Direttore Villata, quali sono le caratteristiche di questo vino?

«La Malvasia di Casorzo si distingue per i suoi aromi particolari fruttati e floreali tutti di grande finezza: rosa, pesca, albicocca, lampone, ma anche miele. Aromi che sono di origine primaria, derivano cioè dall’uva. È un vino di colore rosso rubino più o meno intenso in base alle tipologie, che deve la sua morbidezza all’acidità moderata e al basso contenuto di sostanze tanniche, vino che noi produciamo nella versione classica, spumante e passito. C’è poi un’ulteriore tipologia dolce costituita da una selezione di uve malvasia».

«Riceviamo richieste importanti soprattutto dal mercato nordamericano dove questo vino è particolarmente apprezzato, ma siamo sempre più presenti anche in Estremo Oriente – Corea e Giappone – e nel Nord Europa, quindi Olanda, Germania, Francia. Tra gli obiettivi futuri di Cantina di Casorzo c’è l’ulteriore sviluppo dei mercati esteri e il consolidamento del mercato nazionale nel quale operiamo sia attraverso il nostro punto vendita aziendale sia attraverso vendita diretta con i nostri automezzi principalmente in Piemonte e nelle regioni del Nord Italia. Far conoscere la Malvasia di Casorzo DOC anche al consumatore del Centro e Sud Italia potrebbe rappresentare un’interessante integrazione di questo business».

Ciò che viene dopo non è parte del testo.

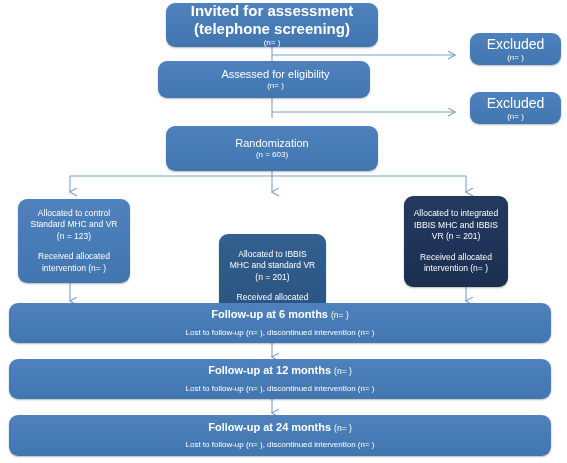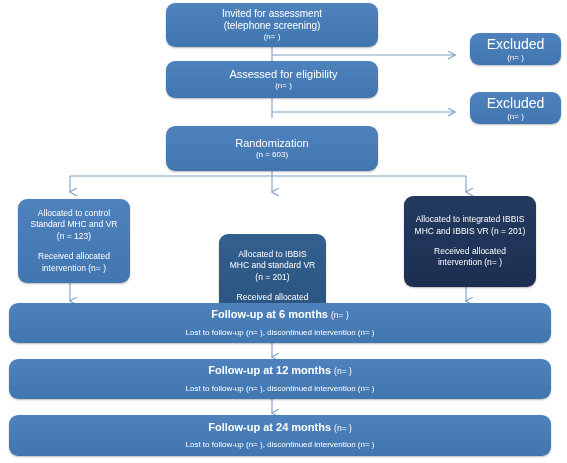--- a/index.html
+++ b/index.html
@@ -51,8 +51,8 @@
     background: linear-gradient(180deg, #23395e 0%, #1f3458 55%, #1c2f51 100%);
   }
   .title-lg {
-    font-size: 10px;
-    font-weight: normal;
+    font-size: 15px;
+    font-weight: bold;
   }
   .title-md {
     font-size: 11px;

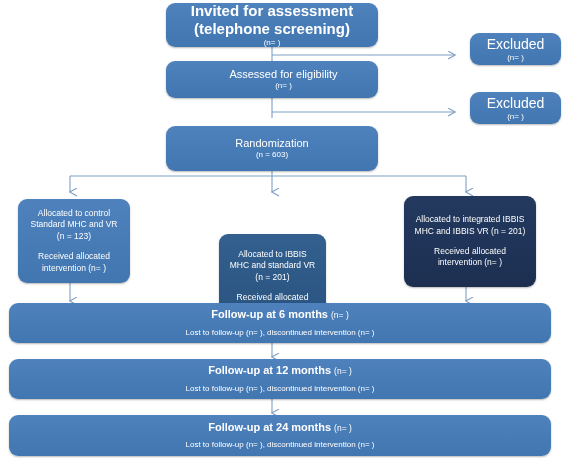--- a/index.html
+++ b/index.html
@@ -136,7 +136,7 @@
     <span class="sub-sm">(n= )</span>
   </div>
 
-  <div class="node fill-medium" style="left:166px; top:61px; width:212px; height:37px;padding-left:23px;">
+  <div class="node fill-medium" style="left:158px; top:61px; width:212px; height:37px;padding-left:23px;">
     <span class="title-md">Assessed for eligibility</span>
     <span class="sub-sm">(n= )</span>
   </div>

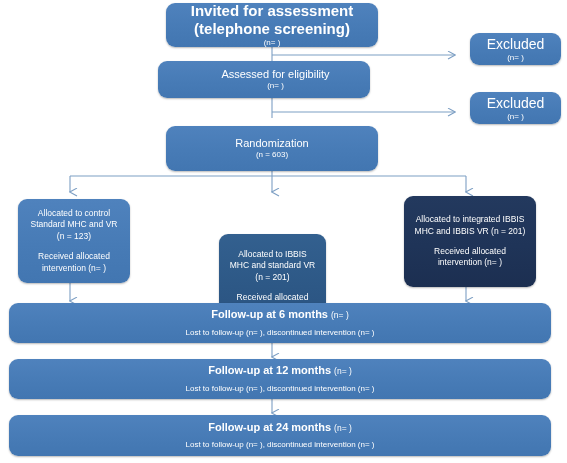--- a/index.html
+++ b/index.html
@@ -168,7 +168,7 @@
     <span class="grp">Received allocated intervention (n= )</span>
   </div>
 
-  <div class="node fill-navy alloc" style="left:404px; top:196px; width:132px; height:91px;">
+  <div class="node fill-navy alloc" style="left:404px; top:196px; width:104px; height:91px;">
     <span class="grp">Allocated to integrated IBBIS MHC and IBBIS VR (n = 201)</span>
     <span class="gap"></span>
     <span class="grp">Received allocated intervention (n= )</span>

Il conseguimento della DOC è stato un importante passaggio nella storia della vostra cooperativa…

«… anche a seguito del quale, il business è gradualmente cresciuto. Forti di una nuova generazione di viticoltori pronti a raccogliere la sfida, siamo riusciti a traghettare la cantina verso una nuova dimensione produttiva e commerciale capace di affrontare mercati sempre più dinamici e competitivi. Ci sono stati degli investimenti importanti sia in campo, con l’impianto di nuovi vigneti, sia in cantina, con l’ammodernamento delle tecnologie che oggi sono allo stato dell’arte in un’ottica di industria 4.0. Con l’inserimento di una performante linea di imbottigliamento abbiamo gradualmente ridotto la vendita di sfuso per puntare sulla bottiglia. Bottiglia che ci ha permesso di esprimere appieno la nostra idea di attualizzare l’identità della Cantina di Casorzo, una realtà cooperativa giovane nella compagine sociale, dinamica, orientata a produrre sempre più vini di qualità ma anche con un interessante contenuto innovativo».

Un esempio in tal senso?

«Gringo è il nostro spumante rosato nato da uve di Grignolino in purezza. Un metodo charmat che con il suo perlage sottile e delicato, la sua freschezza con note di frutti di bosco e fragranze floreali ha saputo conquistare il consumatore. In pochi mesi abbiamo esaurito la produzione a conferma del successo di questo nostro prodotto che ha preso vita da quel substrato fertile che è la nostra significativa esperienza nella produzione di vini frizzanti, oltreché dolci e aromatici».

Presidente Barbano, state puntando molto sulle bollicine …

«È un mercato in continuo sviluppo che non sembra essere toccato dall’altalenante sofferenza dei mercati. Sull’onda del successo creata con Gringo sono nati altri vini come lo Svitato Dry ottenuto da uve di Viognier in purezza – vitigno solitamente utilizzato per la produzione di vini fermi o frizzanti – uno spumante metodo Charmat che si presenta con un colore giallo paglierino ornato di riflessi verdolini e che si distingue per il suo perlage fine e persistente, e per le piacevoli sensazioni all’olfatto di agrumi e frutti esotici».